Gender fluidity for preschoolers

Dissolving identities

A British newspaper headline from last summer explains a lot—sort of: “Mother writes children’s book about Tilly the transgender teddy bear after being inspired by her father who transitioned into a woman.” The Daily Mail article reported that Jessica Walton of Melbourne, Australia, was raising money to publish a picture book that would help her baby son relate to his new “grandma.” Walton reached her Kickstarter goal and Introducing Teddy made its appearance last year.

There’s not much to the plot: Thomas the Teddy is moping until his friend Errol (a human boy) asks what’s wrong. Thomas hesitates: “If I tell you, you might not be my friend anymore.” But finally he admits that in his heart, he’s always known that he is a girl instead of a boy. Transitioning means wearing a pink bow and changing “her” name (and pronoun).

One might protest that the anatomy of a stuffed bear doesn’t need changing, and anodyne stories like Introducing Teddy don’t begin to address the complex issues surrounding gender transition in a human being. Pushback against picture-book promotions of transgenderism began in the U.K. almost immediately, with groups such as Parent Power and the Campaign for Real Education reminding the public that (1) children don’t think as adults do, and (2) questions about gender at the kindergarten level are more likely to confuse than enlighten.
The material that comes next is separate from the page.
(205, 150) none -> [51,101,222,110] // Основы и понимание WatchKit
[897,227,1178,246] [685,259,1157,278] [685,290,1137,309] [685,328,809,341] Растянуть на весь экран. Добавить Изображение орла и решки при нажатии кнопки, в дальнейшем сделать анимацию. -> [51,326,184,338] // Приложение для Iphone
But Britain’s secretary of state for education enthusiastically backs an initiative called Educate and Celebrate, specifically for “transforming schools and organizations into LGBT-friendly places.” Picture books are a gateway to that goal.

In the United States, LGBT educational initiatives are more often local than national, but influential organizations like the American Library Association highlight “diversity and inclusion” in their mission statements. One means to that end is picture books like I Am Jazz (2014), introducing “Jazz” (formerly Jared) Jennings, now a transgender teen and reality TV star. I Am Jazz was a groundbreaker and is now a staple in school libraries.
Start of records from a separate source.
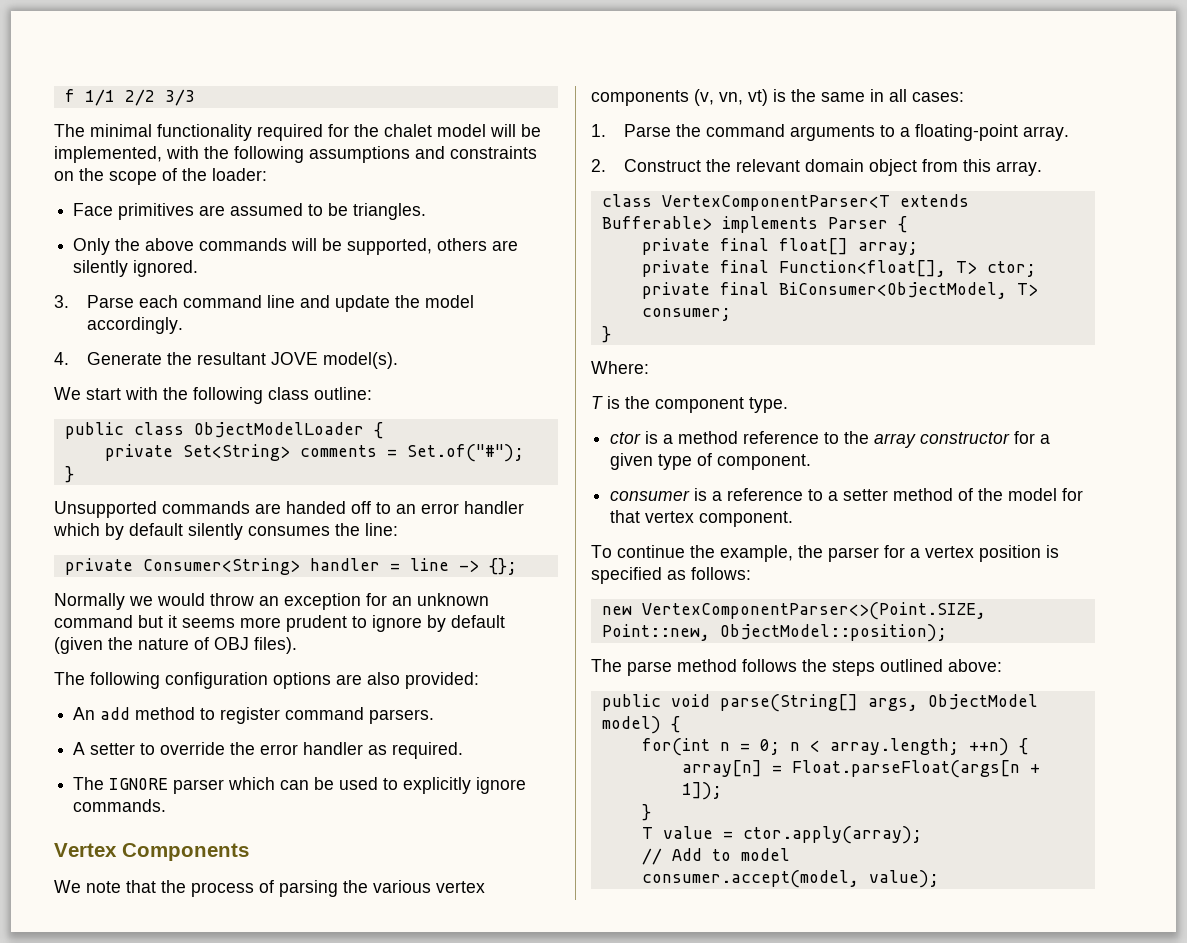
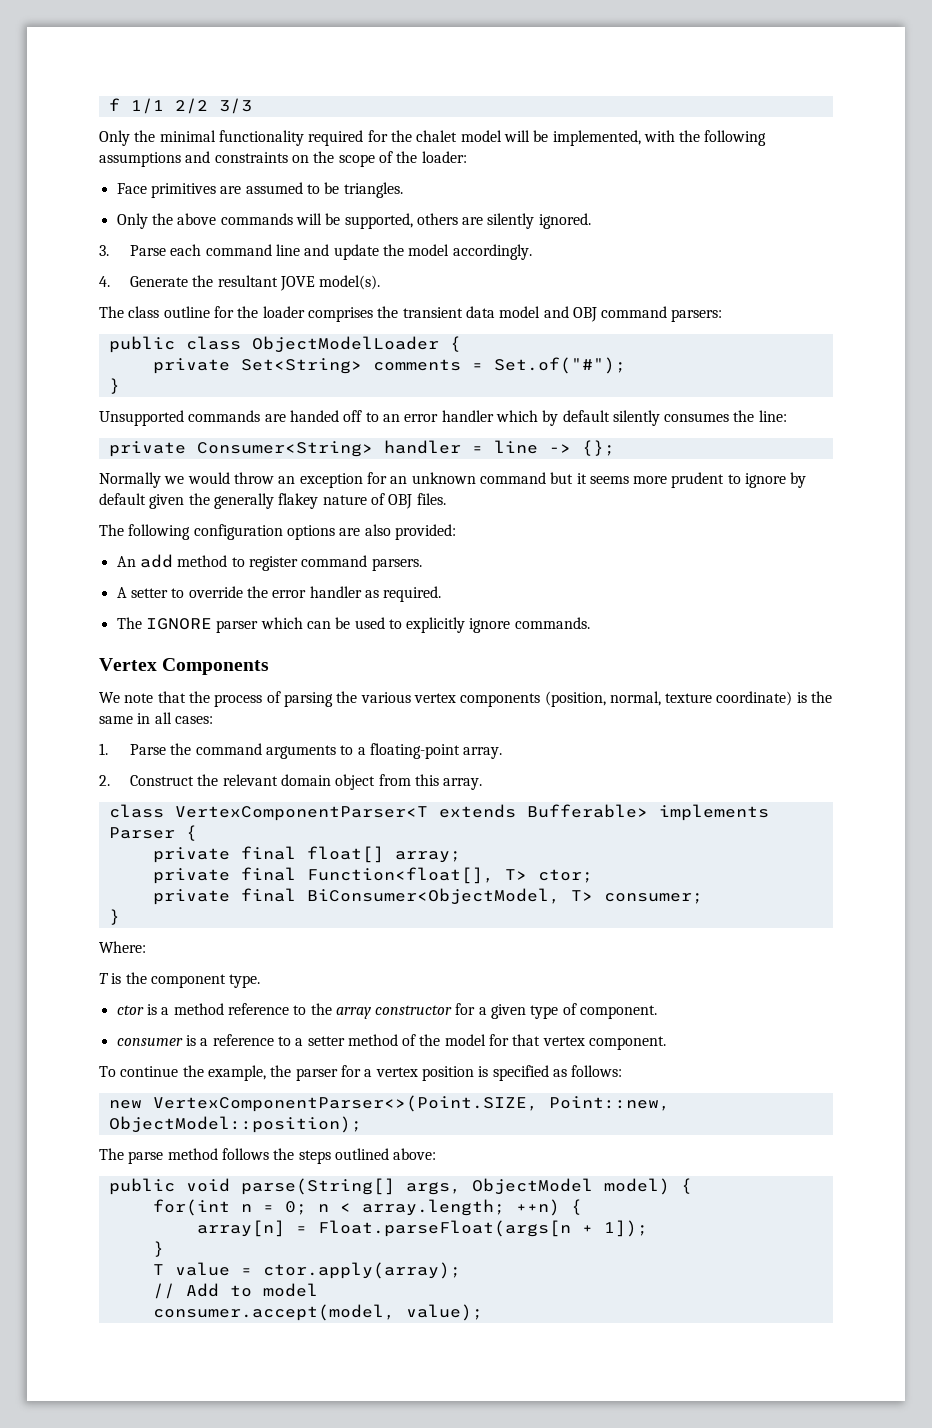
[54,124,85,137] The -> [99,130,156,146] Only the
[54,387,372,404] We start with the following class outline: -> [99,306,723,322] The class outline for the loader comprises the transient data model and OBJ command parsers:
[54,637,133,654] (given the -> [149,493,319,509] given the generally flakey
[254,637,297,654] files). -> [416,493,446,505] files.
[694,89,768,106] (v, vn, vt) -> [544,691,793,707] (position, normal, texture coordinate)

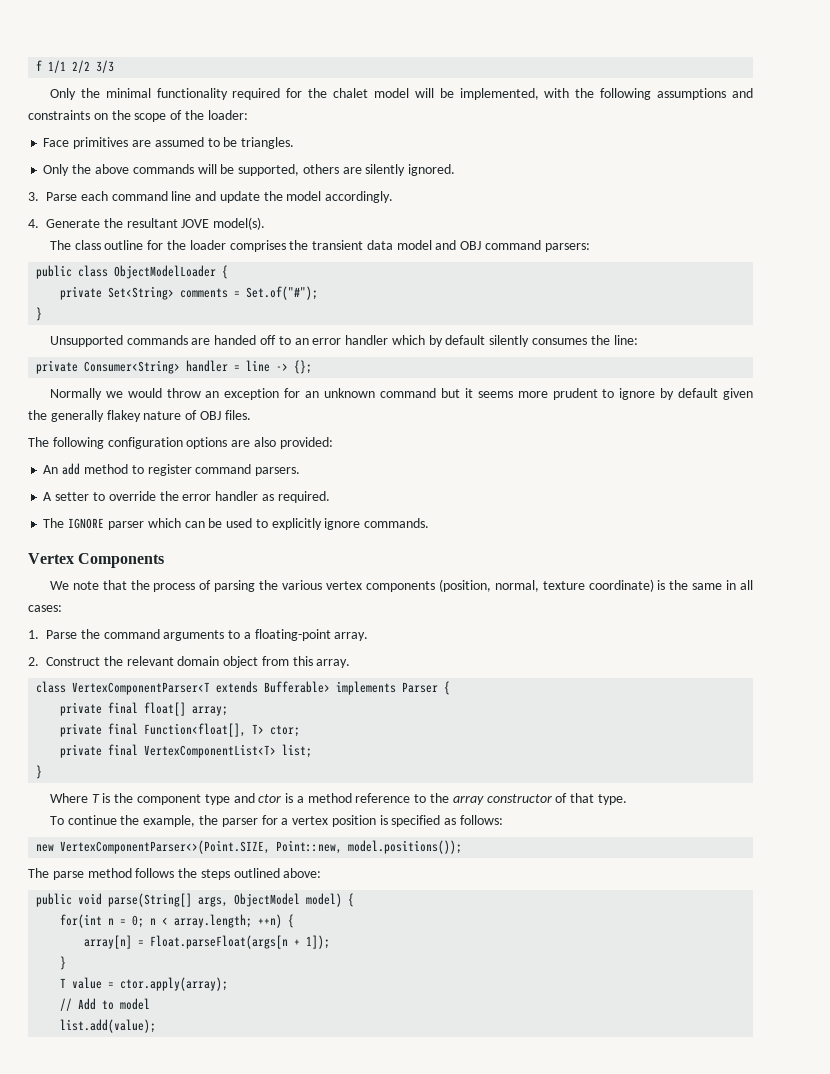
[306,888,703,905] [108,909,120,925] [99,941,146,953] BiConsumer<ObjectModel, T> consumer; // } // Where: // -> [144,744,313,758] [36,765,43,779] [49,793,88,803] VertexComponentList<T> list; // } // Where
[229,974,261,988] type. // -> [204,793,255,805] type and
[455,1003,658,1019] [116,1034,667,1050] for a given type of component. // consumer is a reference to a setter method of the model for that vertex component. -> [555,793,627,805] of that type.
[108,1116,362,1133] ObjectModel::position); -> [348,840,463,854] model.positions());
[152,1304,483,1321] consumer.accept(model, value); -> [60,1019,157,1033] list.add(value);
More to come: The protagonist of About Chris (2015) is a girl who feels like a boy. Tiny, of Are You a Boy or Are You a Girl? (2017), could be either. Though “they” are continually asked about their gender on the playground, they aren’t telling. The hero of Red: A Crayon’s Story (2015) is really—and obviously—a blue crayon in a red wrapper, who can’t meet society’s expectations for coloring strawberries and firetrucks. It’s assumed that a 4-year-old will absorb the underlying message of learning to act like your true self (even though most 4-year-olds understand that crayons are androgynous).

Young children tend to be concrete in their thinking about the outside world, but Parent Power fears that “children are becoming instruments of gender-fluid ideology, as the social landscapes around them dissolve into a mirroring fluidity.” The stated purpose of most of these books is to help children accept transgender classmates or relatives. But questioning their own gender identity may come first.

A survey released in December by the UCLA Center for Health Policy Research classifies a whopping 27 percent of California youth (ages 12-17) as “gender non-conforming.” The designation includes 182,466 teens who identified as the opposite gender and 613,449 who reported feeling equally masculine and feminine. More research is needed, but “fluidity” may be washing away certainty about the most basic factors of human nature.

Janie B. Cheaney

Janie B. Cheaney

Janie lives in Missouri, is a columnist for WORLD, writes novels for young adults, and is the author of the Wordsmith creative writing series. She also reviews books at RedeemedReader.com. Follow Janie on Twitter @jbcheaney.

Comments

  • AlanE
    Posted: Tue, 02/06/2018 02:42 pm

    A few months ago, I was participating in a Facebook group and used the word gender in place of the word sex in a thread that referred to birds.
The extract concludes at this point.